**REQUIRED WORK:**
Write out the lines below once more, exactly as they appear. Do not include pictures.

**RECORDS:**
[Start of section]

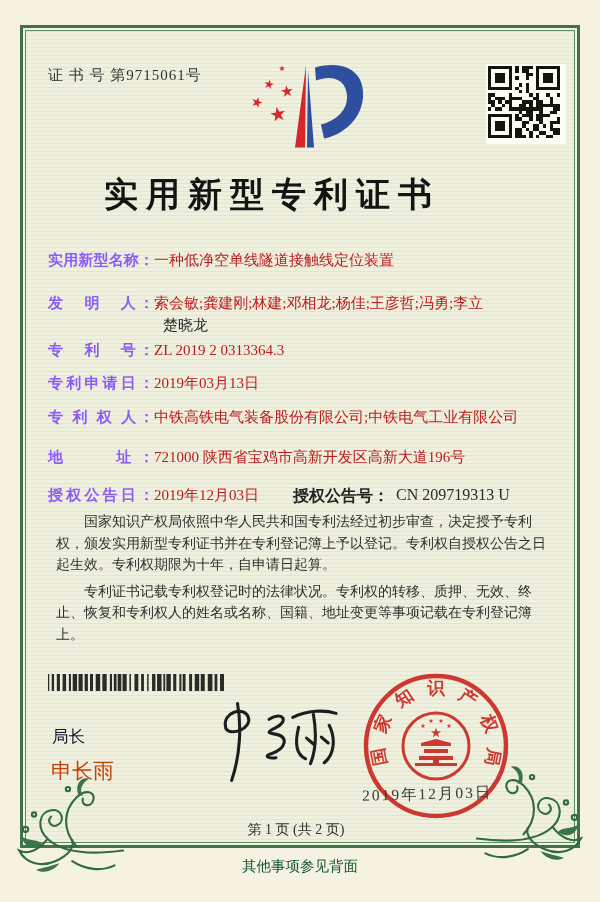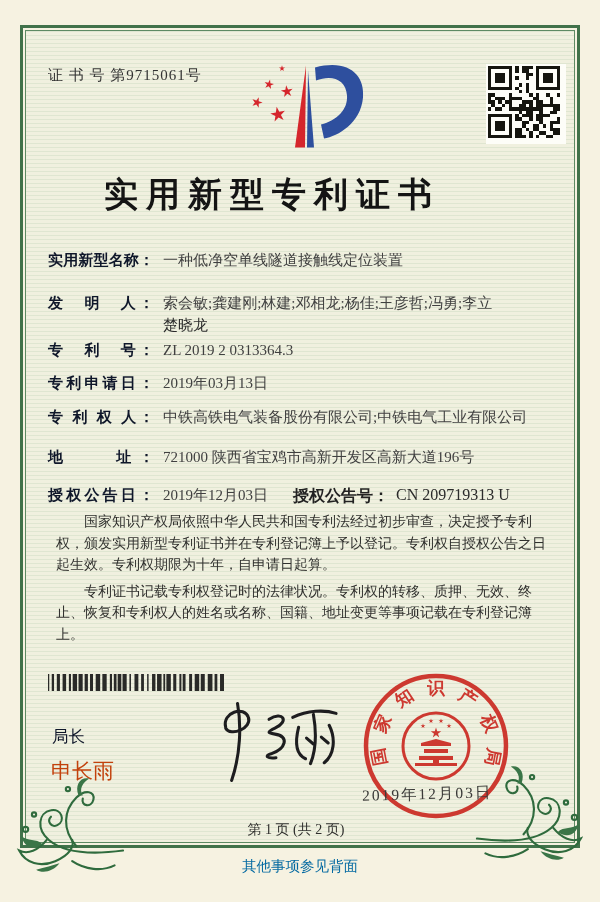--- a/index.html
+++ b/index.html
@@ -26,41 +26,41 @@
   .cert-number{position:absolute;left:48px;top:66px;font-size:15px;letter-spacing:1px;color:#333;}
   .logo{position:absolute;left:235px;top:56px;width:130px;height:98px;}
   .qr{position:absolute;left:486px;top:64px;width:76px;height:76px;background:#fdfdf8;padding:2px;}
   .qr svg{width:72px;height:72px;display:block;fill:#15150f;}
   .title{
     position:absolute;left:0;top:172px;width:544px;text-align:center;
     font-size:34px;font-weight:700;letter-spacing:8px;color:#141414;
   }
   
   .row{position:absolute;left:48px;font-size:15px;white-space:nowrap;}
-  .f-label{display:inline-block;width:106px;text-align-last:justify;font-weight:600;color:#0f172a;}
-  .f-value{margin-left:9px;color:#404040;}
+  .f-label{display:inline-block;width:106px;text-align-last:justify;font-weight:600;color:#8b5cf6;}
+  .f-value{color:#b91c1c;}
   .wrap2{position:absolute;left:163px;font-size:15px;color:#2b2b2b;}
   .label2{position:absolute;left:293px;font-weight:600;color:#222;}
   .value2{position:absolute;left:396px;color:#2b2b2b;}
   
   .paras{position:absolute;left:48px;top:511px;width:508px;}
   .paras p{margin:0 0 5px 8px;font-size:14px;line-height:21.5px;text-indent:2em;color:#30302e;}
   
   .barcode{position:absolute;left:48px;top:674px;width:176px;height:17px;}
   .barcode svg{width:100%;height:100%;display:block;fill:#2a2a28;}
   .signer-title{position:absolute;left:52px;top:726px;font-size:16.5px;color:#0f172a;}
   .signer-name{position:absolute;left:51px;top:757px;font-size:21px;color:#c2410c;}
   .signature{position:absolute;left:204px;top:697px;width:138px;height:90px;}
   .seal{position:absolute;left:350px;top:660px;width:172px;height:172px;opacity:0.92;}
   .seal-date{
     position:absolute;left:362px;top:784px;font-size:15.5px;letter-spacing:2px;
     color:#3a3a38;transform:rotate(-1.5deg);
   }
   .page-indicator{position:absolute;left:0;top:821px;width:592px;text-align:center;font-size:14px;color:#2e2e2c;}
-  .back-note{position:absolute;left:0;top:857px;width:600px;text-align:center;font-size:14.5px;color:#0369a1;}
+  .back-note{position:absolute;left:0;top:857px;width:600px;text-align:center;font-size:14.5px;color:#14532d;}
   .flourish{position:absolute;width:122px;height:106px;}
   .fl-left{left:8px;top:770px;}
   .fl-right{right:8px;top:758px;transform:scaleX(-1);}
   .flourish path,.flourish circle{stroke:#2f6b3d;fill:none;stroke-width:2;stroke-linecap:round;}
   .flourish .leaf{fill:#3a7547;stroke:none;}
 </style>
 </head>
 <body>
 
 <div class="frame">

[End of section]

**SOLUTION FOR THIS PROBLEM:**
--- a/index.html
+++ b/index.html
@@ -26,41 +26,41 @@
   .cert-number{position:absolute;left:48px;top:66px;font-size:15px;letter-spacing:1px;color:#333;}
   .logo{position:absolute;left:235px;top:56px;width:130px;height:98px;}
   .qr{position:absolute;left:486px;top:64px;width:76px;height:76px;background:#fdfdf8;padding:2px;}
   .qr svg{width:72px;height:72px;display:block;fill:#15150f;}
   .title{
     position:absolute;left:0;top:172px;width:544px;text-align:center;
     font-size:34px;font-weight:700;letter-spacing:8px;color:#141414;
   }
   
   .row{position:absolute;left:48px;font-size:15px;white-space:nowrap;}
-  .f-label{display:inline-block;width:106px;text-align-last:justify;font-weight:600;color:#0f172a;}
-  .f-value{margin-left:9px;color:#404040;}
+  .f-label{display:inline-block;width:106px;text-align-last:justify;font-weight:600;color:#8b5cf6;}
+  .f-value{color:#b91c1c;}
   .wrap2{position:absolute;left:163px;font-size:15px;color:#2b2b2b;}
   .label2{position:absolute;left:293px;font-weight:600;color:#222;}
   .value2{position:absolute;left:396px;color:#2b2b2b;}
   
   .paras{position:absolute;left:48px;top:511px;width:508px;}
   .paras p{margin:0 0 5px 8px;font-size:14px;line-height:21.5px;text-indent:2em;color:#30302e;}
   
   .barcode{position:absolute;left:48px;top:674px;width:176px;height:17px;}
   .barcode svg{width:100%;height:100%;display:block;fill:#2a2a28;}
   .signer-title{position:absolute;left:52px;top:726px;font-size:16.5px;color:#0f172a;}
   .signer-name{position:absolute;left:51px;top:757px;font-size:21px;color:#c2410c;}
   .signature{position:absolute;left:204px;top:697px;width:138px;height:90px;}
   .seal{position:absolute;left:350px;top:660px;width:172px;height:172px;opacity:0.92;}
   .seal-date{
     position:absolute;left:362px;top:784px;font-size:15.5px;letter-spacing:2px;
     color:#3a3a38;transform:rotate(-1.5deg);
   }
   .page-indicator{position:absolute;left:0;top:821px;width:592px;text-align:center;font-size:14px;color:#2e2e2c;}
-  .back-note{position:absolute;left:0;top:857px;width:600px;text-align:center;font-size:14.5px;color:#0369a1;}
+  .back-note{position:absolute;left:0;top:857px;width:600px;text-align:center;font-size:14.5px;color:#14532d;}
   .flourish{position:absolute;width:122px;height:106px;}
   .fl-left{left:8px;top:770px;}
   .fl-right{right:8px;top:758px;transform:scaleX(-1);}
   .flourish path,.flourish circle{stroke:#2f6b3d;fill:none;stroke-width:2;stroke-linecap:round;}
   .flourish .leaf{fill:#3a7547;stroke:none;}
 </style>
 </head>
 <body>
 
 <div class="frame">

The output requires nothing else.